Érase una vez un joven monje, de nombre Urbanus, piadoso y diligente, que habiendo sido nombrado bibliotecario del monasterio, se entregó a su función en cuerpo y alma. Cuidaba los libros, estudiaba mucho, y le gustaba leer especialmente las Sagradas Escrituras.
Un día, se impactó con un versículo del Salmo 89 que demasiado le intrigó: “Porque mil años delante de Vos, son como el día de ayer, que ya pasó, como una sola vigilia de la noche”.
“Esto me parece imposible” – pensó. Y esa duda se fijó en su mente, pasando a incomodarlo desde aquel momento. Sucedió que una tarde, después de terminar su trabajo, bajó de la sombría biblioteca dirigiéndose hacia el bello y luminoso claustro.
Al mirar hacia el jardín, vio un lindo ruiseñor posado en la rama de un arbusto, que cantaba del modo más bello que se pueda imaginar. El monje se aproximó al pajarito, pero en el momento de cogerlo, voló para una rama próxima, al tiempo que cantaba más fuerte y más claro. En cierto momento el ruiseñor sobrevoló el pequeño muro del monasterio, y el monje lo siguió, saliendo por la puerta del jardín. El joven se adentró en el bosque próximo, pero después de caminar un poco, dejó de oír al ruiseñor y lo perdió de vista. Resolvió, entonces, volver apresuradamente, ya que no había pedido autorización para salir, y las campanas del monasterio tocaban el Angelus de la tarde. Al regreso, vio por el camino árboles enormes, los cuales no recordaba. Con certeza tanto lo había atraído el canto del ruiseñor que ni los percibió. Con todo, al avistar el monasterio, quedó espantado. “¿Me habré equivocado de camino? ¡Pero si anduve tan poco!”. El hecho es que el muro era más alto, y la puerta del jardín había desaparecido. En fin, no era el momento de pensar en esas cosas; había que correr hasta el portón principal, entrar rápido y explicar al abad lo que había ocurrido.

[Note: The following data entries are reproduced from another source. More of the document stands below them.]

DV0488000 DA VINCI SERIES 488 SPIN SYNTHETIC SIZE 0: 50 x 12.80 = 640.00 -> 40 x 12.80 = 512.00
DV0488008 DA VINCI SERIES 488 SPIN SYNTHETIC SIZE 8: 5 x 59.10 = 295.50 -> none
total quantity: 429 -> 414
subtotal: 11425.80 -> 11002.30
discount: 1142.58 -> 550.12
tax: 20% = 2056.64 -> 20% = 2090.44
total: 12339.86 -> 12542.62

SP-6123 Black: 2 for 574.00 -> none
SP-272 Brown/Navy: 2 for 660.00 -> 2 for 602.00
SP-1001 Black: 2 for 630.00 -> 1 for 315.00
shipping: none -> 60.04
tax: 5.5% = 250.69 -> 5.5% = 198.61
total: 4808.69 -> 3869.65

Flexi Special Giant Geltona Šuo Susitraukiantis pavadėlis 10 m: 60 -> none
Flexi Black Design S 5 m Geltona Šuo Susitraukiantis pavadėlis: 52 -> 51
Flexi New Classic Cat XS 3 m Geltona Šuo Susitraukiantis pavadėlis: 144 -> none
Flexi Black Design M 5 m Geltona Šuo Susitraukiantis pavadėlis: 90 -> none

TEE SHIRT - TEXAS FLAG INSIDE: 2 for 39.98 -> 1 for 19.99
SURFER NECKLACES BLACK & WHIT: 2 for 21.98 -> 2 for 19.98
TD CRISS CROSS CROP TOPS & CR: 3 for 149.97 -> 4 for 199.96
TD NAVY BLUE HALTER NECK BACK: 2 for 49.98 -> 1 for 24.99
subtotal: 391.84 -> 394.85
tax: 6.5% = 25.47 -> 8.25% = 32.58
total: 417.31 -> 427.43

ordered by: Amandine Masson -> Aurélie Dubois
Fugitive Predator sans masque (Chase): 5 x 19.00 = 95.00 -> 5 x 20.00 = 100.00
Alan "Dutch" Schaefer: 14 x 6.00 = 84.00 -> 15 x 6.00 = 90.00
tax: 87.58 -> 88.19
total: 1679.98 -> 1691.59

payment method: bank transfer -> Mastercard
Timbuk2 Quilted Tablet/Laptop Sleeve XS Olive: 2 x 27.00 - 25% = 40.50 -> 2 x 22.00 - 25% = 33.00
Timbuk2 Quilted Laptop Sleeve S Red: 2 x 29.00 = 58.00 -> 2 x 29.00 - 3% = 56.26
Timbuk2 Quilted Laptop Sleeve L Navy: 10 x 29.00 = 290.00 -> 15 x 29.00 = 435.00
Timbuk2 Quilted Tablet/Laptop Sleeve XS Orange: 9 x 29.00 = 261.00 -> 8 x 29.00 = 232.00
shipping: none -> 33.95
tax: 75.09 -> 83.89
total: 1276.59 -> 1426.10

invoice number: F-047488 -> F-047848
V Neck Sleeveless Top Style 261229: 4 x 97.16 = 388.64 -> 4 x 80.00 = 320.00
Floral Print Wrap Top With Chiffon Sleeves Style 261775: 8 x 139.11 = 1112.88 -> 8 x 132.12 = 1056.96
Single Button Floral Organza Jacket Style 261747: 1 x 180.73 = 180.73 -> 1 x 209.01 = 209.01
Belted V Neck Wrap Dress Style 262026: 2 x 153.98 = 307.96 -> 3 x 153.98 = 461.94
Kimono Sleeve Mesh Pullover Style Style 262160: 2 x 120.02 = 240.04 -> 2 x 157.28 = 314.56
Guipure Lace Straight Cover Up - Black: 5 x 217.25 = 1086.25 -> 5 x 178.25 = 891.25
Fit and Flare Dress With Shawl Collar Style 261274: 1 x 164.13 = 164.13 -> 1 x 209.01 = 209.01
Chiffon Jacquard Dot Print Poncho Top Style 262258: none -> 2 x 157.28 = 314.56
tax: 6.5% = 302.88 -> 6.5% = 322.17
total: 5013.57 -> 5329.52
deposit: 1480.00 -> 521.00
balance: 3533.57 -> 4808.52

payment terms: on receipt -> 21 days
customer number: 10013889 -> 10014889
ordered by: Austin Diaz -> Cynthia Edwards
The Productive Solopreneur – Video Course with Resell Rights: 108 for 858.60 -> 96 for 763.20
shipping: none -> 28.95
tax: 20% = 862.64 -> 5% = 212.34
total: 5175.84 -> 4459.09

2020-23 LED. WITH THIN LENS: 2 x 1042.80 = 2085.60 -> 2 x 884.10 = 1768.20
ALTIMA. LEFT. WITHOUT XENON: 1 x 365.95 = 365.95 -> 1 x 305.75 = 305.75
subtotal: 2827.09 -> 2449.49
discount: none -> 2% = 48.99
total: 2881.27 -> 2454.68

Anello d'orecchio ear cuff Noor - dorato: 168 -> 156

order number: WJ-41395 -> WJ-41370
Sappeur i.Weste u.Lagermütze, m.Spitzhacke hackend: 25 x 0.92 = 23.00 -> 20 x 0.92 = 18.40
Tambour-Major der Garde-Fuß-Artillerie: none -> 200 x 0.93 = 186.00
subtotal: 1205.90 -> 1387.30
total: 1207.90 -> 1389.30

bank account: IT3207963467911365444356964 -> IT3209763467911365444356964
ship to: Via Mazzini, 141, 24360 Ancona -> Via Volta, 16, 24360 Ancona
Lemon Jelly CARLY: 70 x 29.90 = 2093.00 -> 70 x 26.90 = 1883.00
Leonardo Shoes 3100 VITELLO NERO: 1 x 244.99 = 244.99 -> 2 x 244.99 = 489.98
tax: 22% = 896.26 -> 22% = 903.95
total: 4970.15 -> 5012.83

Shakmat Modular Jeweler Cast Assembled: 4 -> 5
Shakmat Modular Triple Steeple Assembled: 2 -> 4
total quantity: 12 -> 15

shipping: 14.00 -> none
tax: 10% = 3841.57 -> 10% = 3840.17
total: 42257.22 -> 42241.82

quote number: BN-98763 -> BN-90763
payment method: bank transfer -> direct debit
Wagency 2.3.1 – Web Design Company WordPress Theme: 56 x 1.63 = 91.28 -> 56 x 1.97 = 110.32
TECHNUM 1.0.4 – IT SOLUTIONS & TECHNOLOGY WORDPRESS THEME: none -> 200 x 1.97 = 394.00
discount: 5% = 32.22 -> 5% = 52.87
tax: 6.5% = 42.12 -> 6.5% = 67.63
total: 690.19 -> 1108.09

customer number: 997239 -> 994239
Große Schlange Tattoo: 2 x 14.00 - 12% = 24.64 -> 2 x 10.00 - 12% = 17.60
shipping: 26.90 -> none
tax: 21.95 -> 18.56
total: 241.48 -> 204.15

Al llamar, fue atendido por un portero que no conocía, y que no quería dejarlo pasar. Urbanus forzó la entrada, siguió rápido en dirección al jardín y... ¡Oh sorpresa! ¡Éste había cambiado completamente! Recorrió con sus ojos el claustro y no lo reconoció: puertas nuevas, mosaicos que nunca había visto... Al menos la sólida iglesia monacal continuaba allí al lado. Entretanto, era flanqueada por varias construcciones enormes que – y de esto tenía certeza – nunca habían estado en ese lugar. Temiendo que estuviese soñando, Urbanus se dirigió a un monje que cuidaba las plantas y casi le gritó: “Hermano, ¿Qué sucedió? ¿Cómo cambió todo de repente?” El otro, intrigado y entre risas, respondió: “Hace veinte años que estoy aquí, y todo sigue igual. Pero, anciano hermano, permítame preguntarle, ¿de dónde viene Ud.?”, a lo que él replicó:
“¿Por qué me llama anciano? ¡Tengo cuando mucho la mitad de su edad!” “¿La mitad de mi edad?
– preguntó el otro. “¿Con ese cabello tan blanco?” Urbanus se sintió desfallecer; bajó la cabeza, y sólo ahí notó la larga barba, blanca como la nieve, que le caía hasta la cintura. Sin comprender nada, deambuló por los corredores, extrañando que todos se apartaban de él como si estuviesen viendo un fantasma. En cierto momento, vio caminar en su dirección a un grupo de monjes encabezados por el abad, quien, llevando en alto un crucifijo, dijo solemnemente: “Oh alma del otro mundo, en nombre de Jesucristo, parad y decid, ¿Qué deseáis aquí, en nuestra abadía?”
“¡Yo vivo aquí!” – replicó Urbanus afligido. “Uds. son los extraños...¿Dónde está el Abad Félix, y dónde están mis hermanos de hábito?” La sorpresa era general. En esto, un joven se adelantó y dijo al abad: “Esto me recuerda algo que leí en un diario del monasterio.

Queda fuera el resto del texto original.